O texto é bem confuso. Talvez o revisor não tenha compreendido a letra do médico que o redigiu. Se for isso mesmo, a nota associa o uso de máscaras a uma “medida de pertencimento social” e à “sinalização de virtude”. É isso mesmo? A qual comunidade essas pessoas que usam máscaras desejariam pertencer? Ao mundo dos vivos? E qual é a virtude que as máscaras sinalizam? A de não querer contrair uma doença? Me parece um texto bem distante do mundo da lógica.

Seria um mero detalhe dizer que a concordância gramatical deveria ser enviada para a UTI. O problema é o raciocínio, que fica ainda pior: “O uso de máscaras como sinalização de virtude ou como medida de sensação de pertencimento social jamais podem ser impostas a pessoas que não compartilham de tais ideologias”.

Novamente, vou tentar interpretar o texto, já que o bom senso aqui fica meio prejudicado. Se eu entendi, ele diz que não podemos exigir medidas de proteção sanitária a quem não concorda com isso? Apenas aos ‘que compartilham de tais ideologias’? Me parece pouco eficaz que apenas gente sensata seja obrigada a usar máscaras, deixando os negacionistas de fora das regras, espalhando livremente seus perdigotos infectados por aí.
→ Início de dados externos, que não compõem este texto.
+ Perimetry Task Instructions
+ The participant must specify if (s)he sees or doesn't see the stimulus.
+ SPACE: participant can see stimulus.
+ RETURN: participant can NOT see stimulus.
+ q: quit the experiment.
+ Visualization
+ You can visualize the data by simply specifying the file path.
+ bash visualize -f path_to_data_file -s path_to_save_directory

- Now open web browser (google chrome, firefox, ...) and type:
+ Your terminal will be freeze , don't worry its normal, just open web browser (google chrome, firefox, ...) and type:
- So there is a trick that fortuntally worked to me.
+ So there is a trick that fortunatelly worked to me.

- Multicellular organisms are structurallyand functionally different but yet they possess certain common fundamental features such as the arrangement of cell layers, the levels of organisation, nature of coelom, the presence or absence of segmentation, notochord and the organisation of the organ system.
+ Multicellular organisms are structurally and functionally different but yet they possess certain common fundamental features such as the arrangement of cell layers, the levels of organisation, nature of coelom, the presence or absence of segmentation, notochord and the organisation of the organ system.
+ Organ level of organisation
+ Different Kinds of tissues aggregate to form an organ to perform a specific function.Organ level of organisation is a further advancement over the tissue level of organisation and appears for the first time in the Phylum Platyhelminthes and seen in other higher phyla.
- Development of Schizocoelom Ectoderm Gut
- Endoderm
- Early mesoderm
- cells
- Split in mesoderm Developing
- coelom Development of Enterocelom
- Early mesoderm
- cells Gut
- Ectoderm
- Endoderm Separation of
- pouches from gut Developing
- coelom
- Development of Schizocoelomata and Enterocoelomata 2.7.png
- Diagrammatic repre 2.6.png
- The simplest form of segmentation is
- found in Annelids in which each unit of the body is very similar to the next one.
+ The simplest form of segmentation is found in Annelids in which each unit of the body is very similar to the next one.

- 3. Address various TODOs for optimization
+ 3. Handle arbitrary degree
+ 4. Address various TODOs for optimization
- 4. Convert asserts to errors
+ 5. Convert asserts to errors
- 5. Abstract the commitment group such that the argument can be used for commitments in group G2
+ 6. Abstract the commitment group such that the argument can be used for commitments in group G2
Mas o trecho mais importante, do ponto de vista médico, é a conclusão do parágrafo: “(…) na ausência de evidência científica”, conclui o médico. Sei que a nota completa traz diversas citações de estudos que tentam minimizar a importância das máscaras. Fico surpreso que um médico, em sua recomendação, busque justamente os estudos mais alternativos e nebulosos, em vez dos que têm respaldo da Organização Mundial da Saúde (OMS). Que tal recomendar vacina, distanciamento social, máscaras… em vez de falar de cloroquina e virtudes?

Talvez eu esteja pedindo demais, mas seria interessante que o presidente do Conselho Federal de Medicina de um país lesse as recomendações que estão no site da OMS. Lá tem vários relatórios que comprovam a eficácia das máscaras contra a disseminação do coronavírus. Não tem nada de ideologia, nem pertencimento. Tem situações específicas onde as máscaras devem ser usadas, perto de multidões, locais sem ventilação e muitos outros casos. Aos membros da CFM, a minha receita seria uma só: concentrem-se no lado técnico. A eleição já acabou, mas a pandemia, não. Do jeito que está, o Conselho Federal de Medicina é prejudicial à saúde dos brasileiros.